**What is being asked:** Each entry below is to be transcribed exactly; pictures are not copied.

(User interface change data)

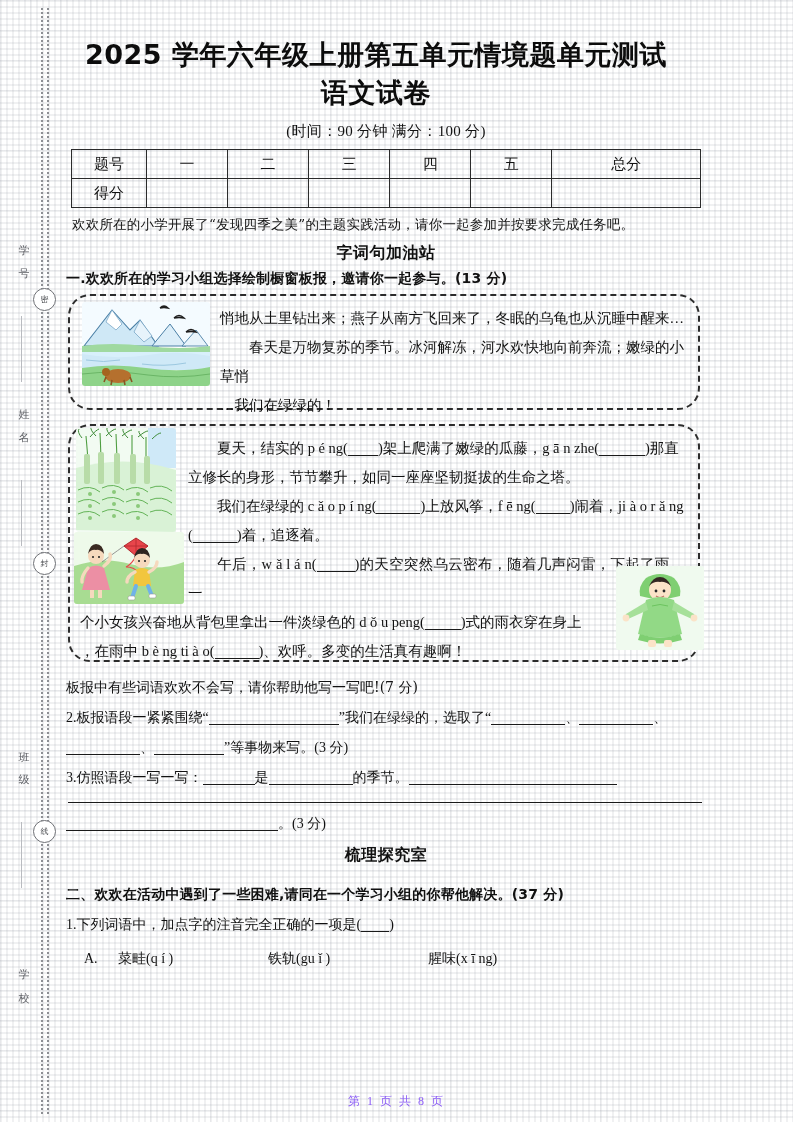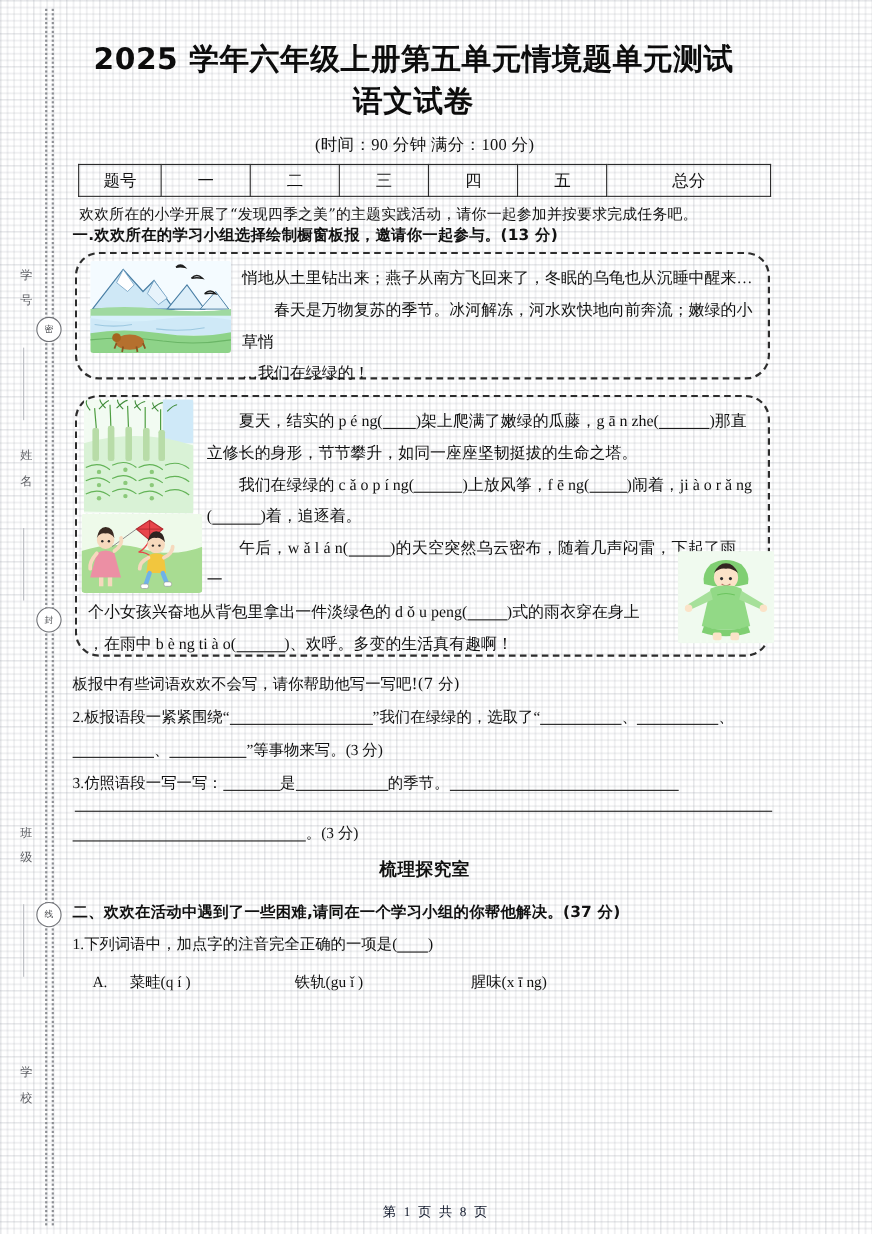"得分" tr { html: none -> <tr> <td>得分</td> <td></td> <td></td> <td></td> <td></td> <td></td> <td></td> </tr> }
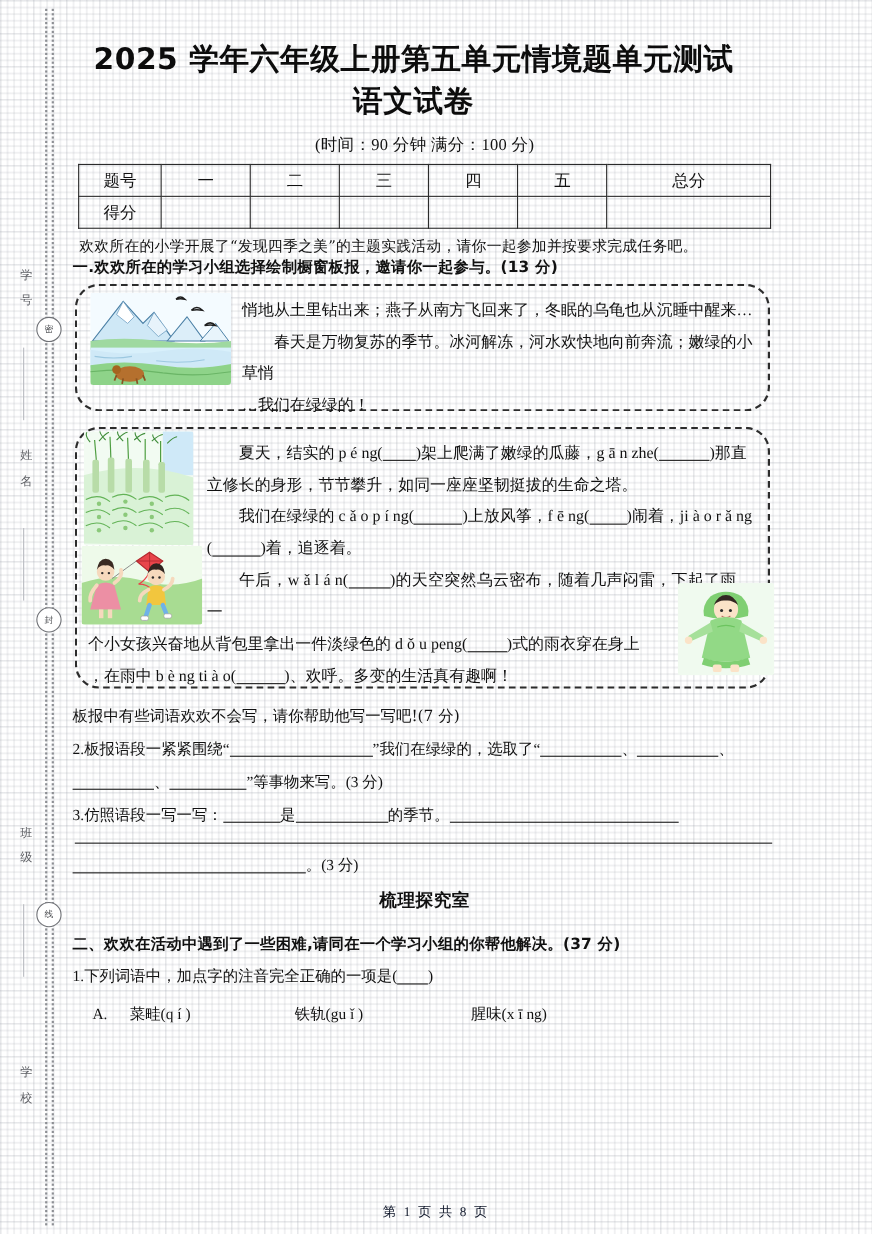"字词句加油站" h2.sect { html: none -> <h2>字词句加油站</h2> }
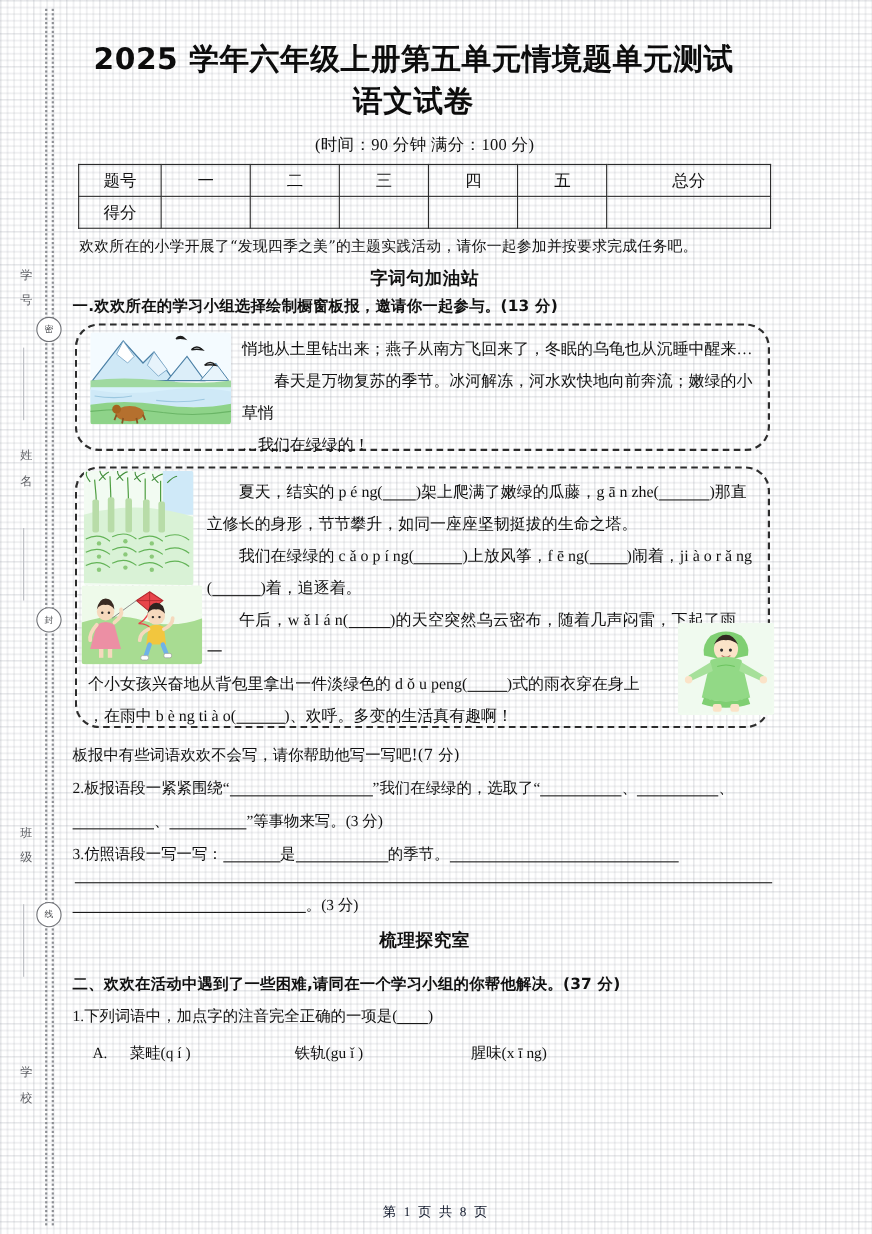"第 1 页 共 8" .footer { color: #0f172a -> #8b5cf6 }
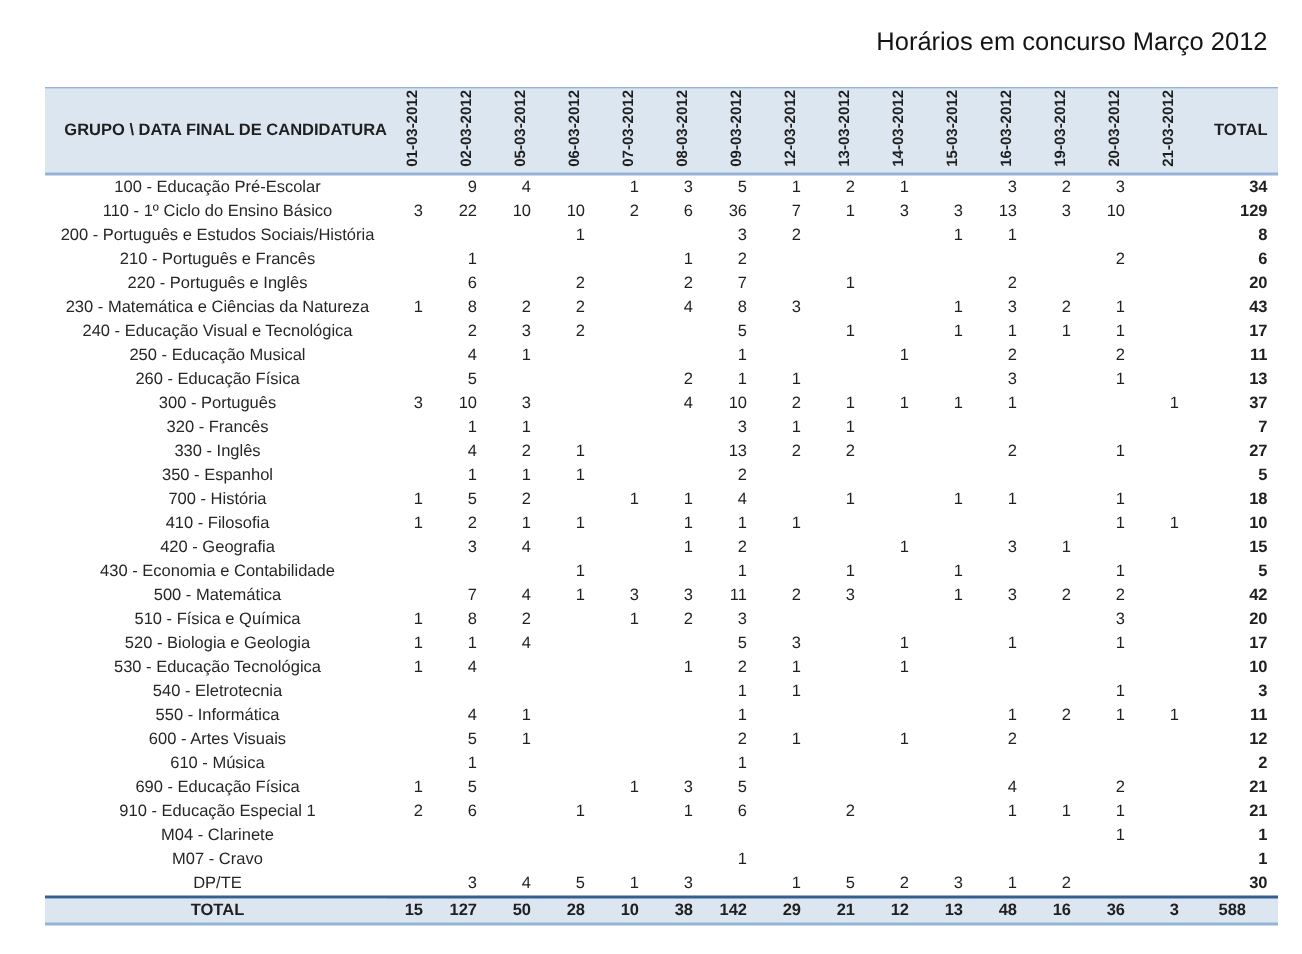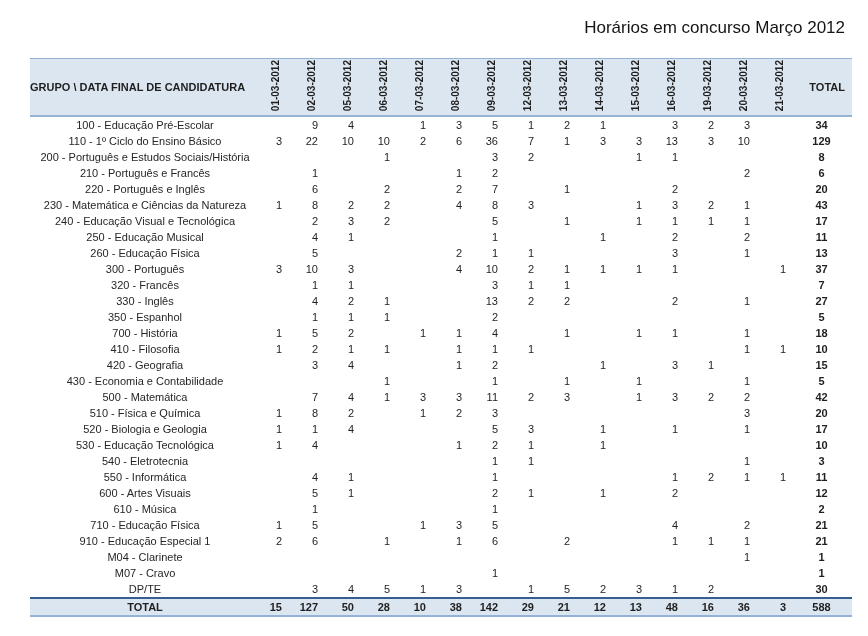"GRUPO \ DATA FINAL DE" th.corner { text-align: left -> right }
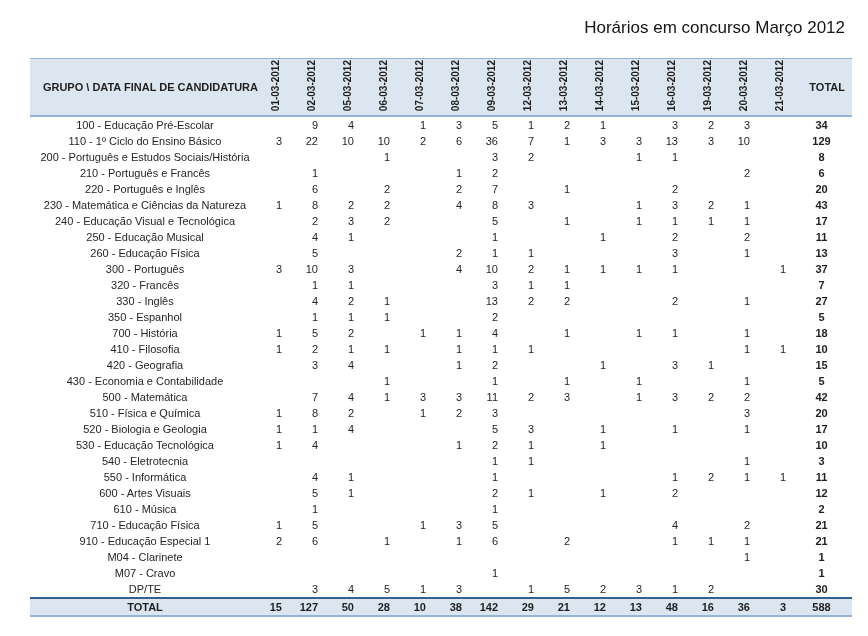"34" td.tot { text-align: center -> right }
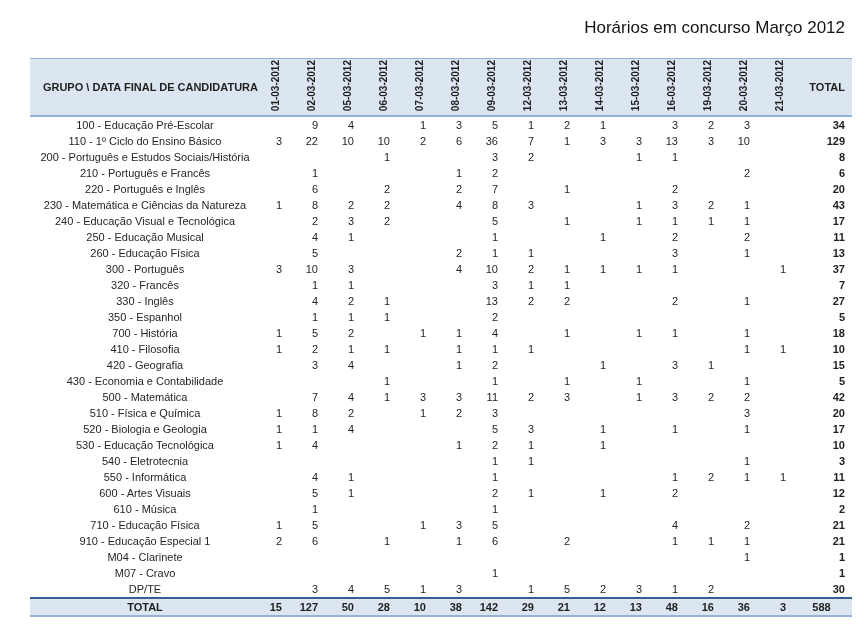"710 - Educação Física" td.lbl { text: 710 -> 690 }
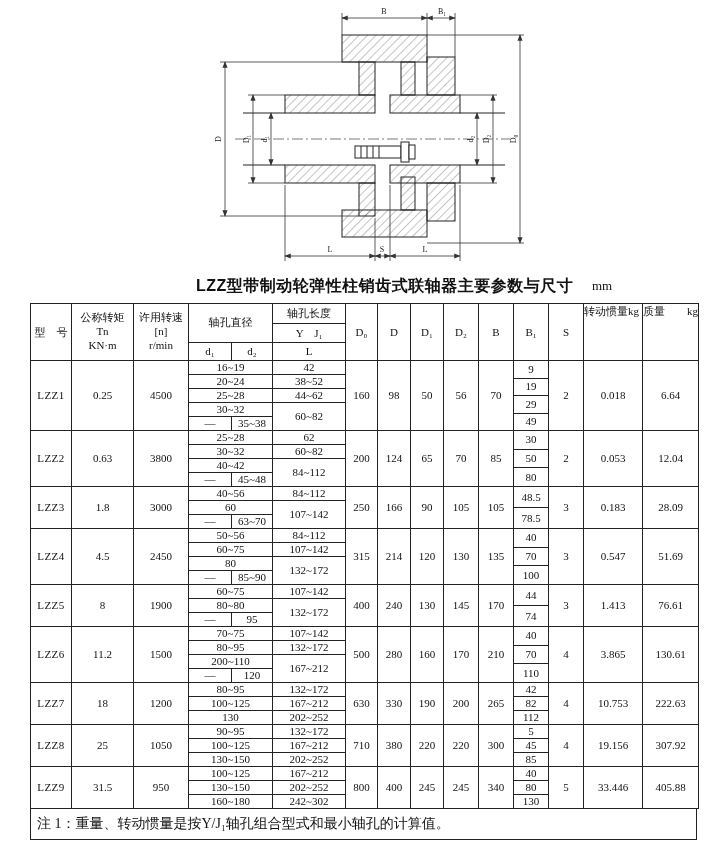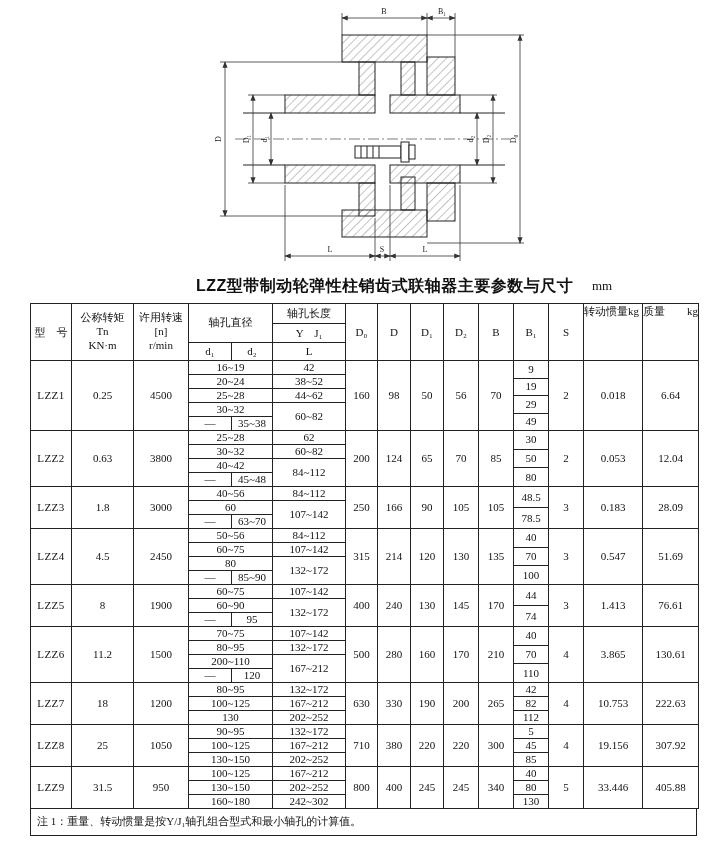"60~90" td { text: 60~90 -> 80~80 }
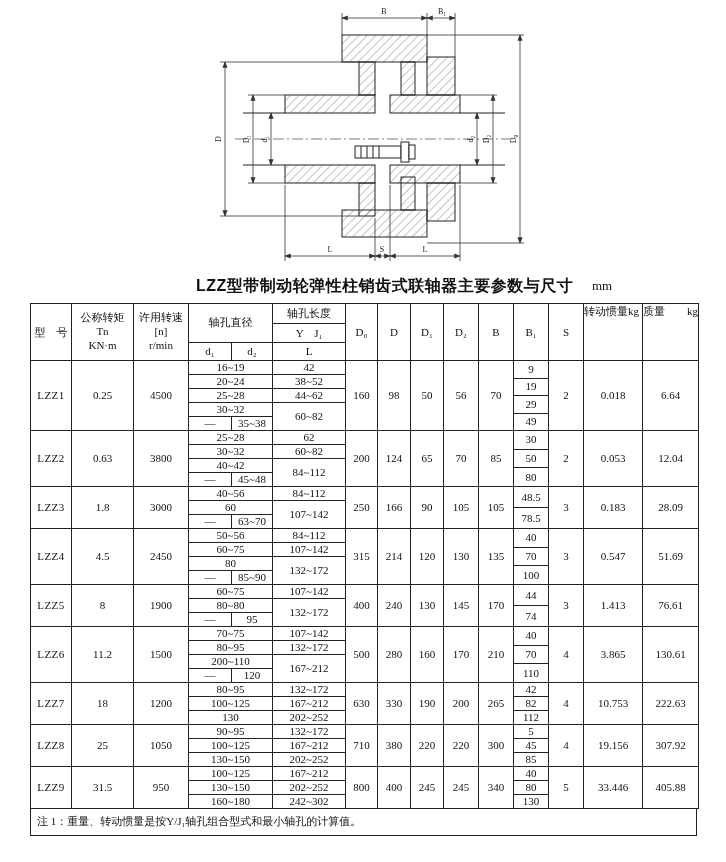"注 1：重量、转动惯量是按Y/J₁轴孔组合型式和最小轴孔的计算值。" .notes { font-size: 11px -> 14px }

**Answer space:**
"得分" tr { html: none -> <tr> <td>得分</td> <td></td> <td></td> <td></td> <td></td> <td></td> <td></td> </tr> }
"字词句加油站" h2.sect { html: none -> <h2>字词句加油站</h2> }
"第 1 页 共 8" .footer { color: #0f172a -> #8b5cf6 }
"GRUPO \ DATA FINAL DE" th.corner { text-align: left -> right }
"34" td.tot { text-align: center -> right }
"710 - Educação Física" td.lbl { text: 710 -> 690 }
"60~90" td { text: 60~90 -> 80~80 }
"注 1：重量、转动惯量是按Y/J₁轴孔组合型式和最小轴孔的计算值。" .notes { font-size: 11px -> 14px }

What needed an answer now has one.